Blogger Snave said...

Love him or hate him, he was sure a character! I always kind of enjoyed the guy.

February 1, 2013 at 8:48 PM  
Anonymous Anonymous said...

I was in New York when he was Mayor, and all they did was complain about him.

They used to call the Mayor of New York the 2nd hardest job in the Country.


Erik

February 2, 2013 at 5:14 AM  
Blogger S.W. Anderson said...

That period in the 1970's was backlash time against what many people -- notably poor and lower middle class -- perceived as judges and lawyers having become so caught up in ivory-tower sociological/psychological excuses for criminals and their crimes that even violent thugs were being coddled. It seemed hard to get thugs off the street and even harder to keep them off the street. And the street was where ordinary people, as opposed to judges and sociologists, lived, worked, walked and too often got mugged or hit by stray bullets. That resentment went hand in hand with resentment about limousine liberals who pushed for laws and policies whose bad side effects they were ignorant of and immune to, because they lived in exclusive apartments or the suburbs, well away from street thugs.

Hollywood played to the growing resentment with the Dirty Harry and Death Wish movies.

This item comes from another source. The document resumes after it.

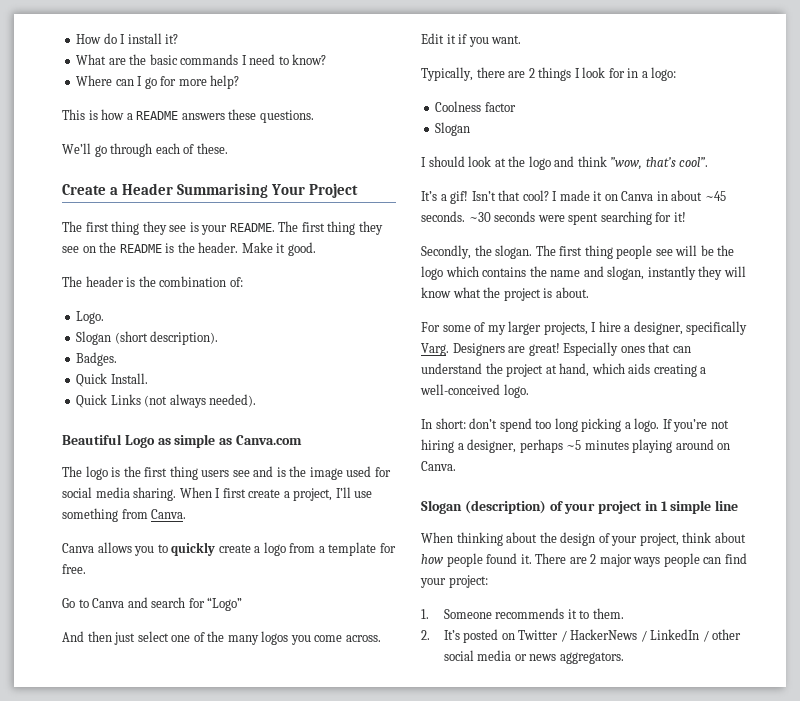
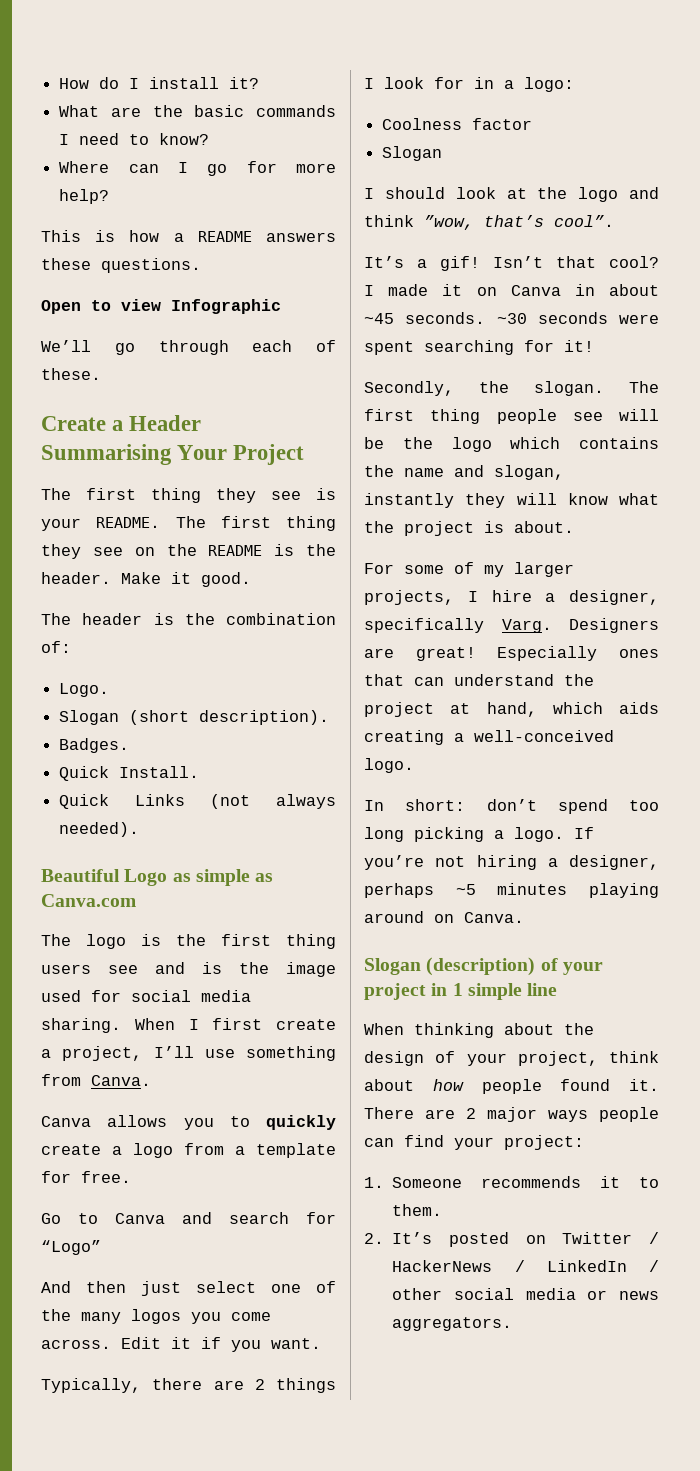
(314, 116) none -> [41,299,281,314] // Open to view Infographic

I think Koch's toughness was part and parcel of the growing resentment. I think it was very much a populist position for a NYC mayor to take at that time.

February 2, 2013 at 3:41 PM  
Blogger Tom Harper said...

Snave: You've gotta love somebody who comes right out and says what they mean and walks the walk.

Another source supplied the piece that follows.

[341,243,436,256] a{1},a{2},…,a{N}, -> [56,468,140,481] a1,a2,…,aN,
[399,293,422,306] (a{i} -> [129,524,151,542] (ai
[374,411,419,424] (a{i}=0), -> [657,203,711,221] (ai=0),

Erik: They've called it that for a long time. I first heard that when "do nothing" Mayor Wagner got defeated by the fair haired boy John Lindsey in the mid 1960s. Wagner had kept everything running smoothly, and with Lindsey the city came apart with massive strikes and every other crisis imaginable.

SW: I never could tell whether crime was higher during that period or whether it was just public perception. But the NYC power outage of 1977 plus Son of Sam had an entire city on edge, for better or worse. More power to Ed Koch for making political capital out of it.

February 3, 2013 at 8:05 PM  
Blogger S.W. Anderson said...

Tom, street crime in and around NYC was definitely higher in that period. The increasing toughness in response by Koch, and later by Rudy Guiliani, ratcheted it down substantially.

February 4, 2013 at 12:01 PM  
Blogger Tom Harper said...

SW: There was definitely a perception that street crime was higher and more random then ever, so I'm sure that perception was based on facts. I remember a Time Magazine cover in the summer of '77 that just about screamed how dangerous American cities were getting, and that random attacks were higher than ever.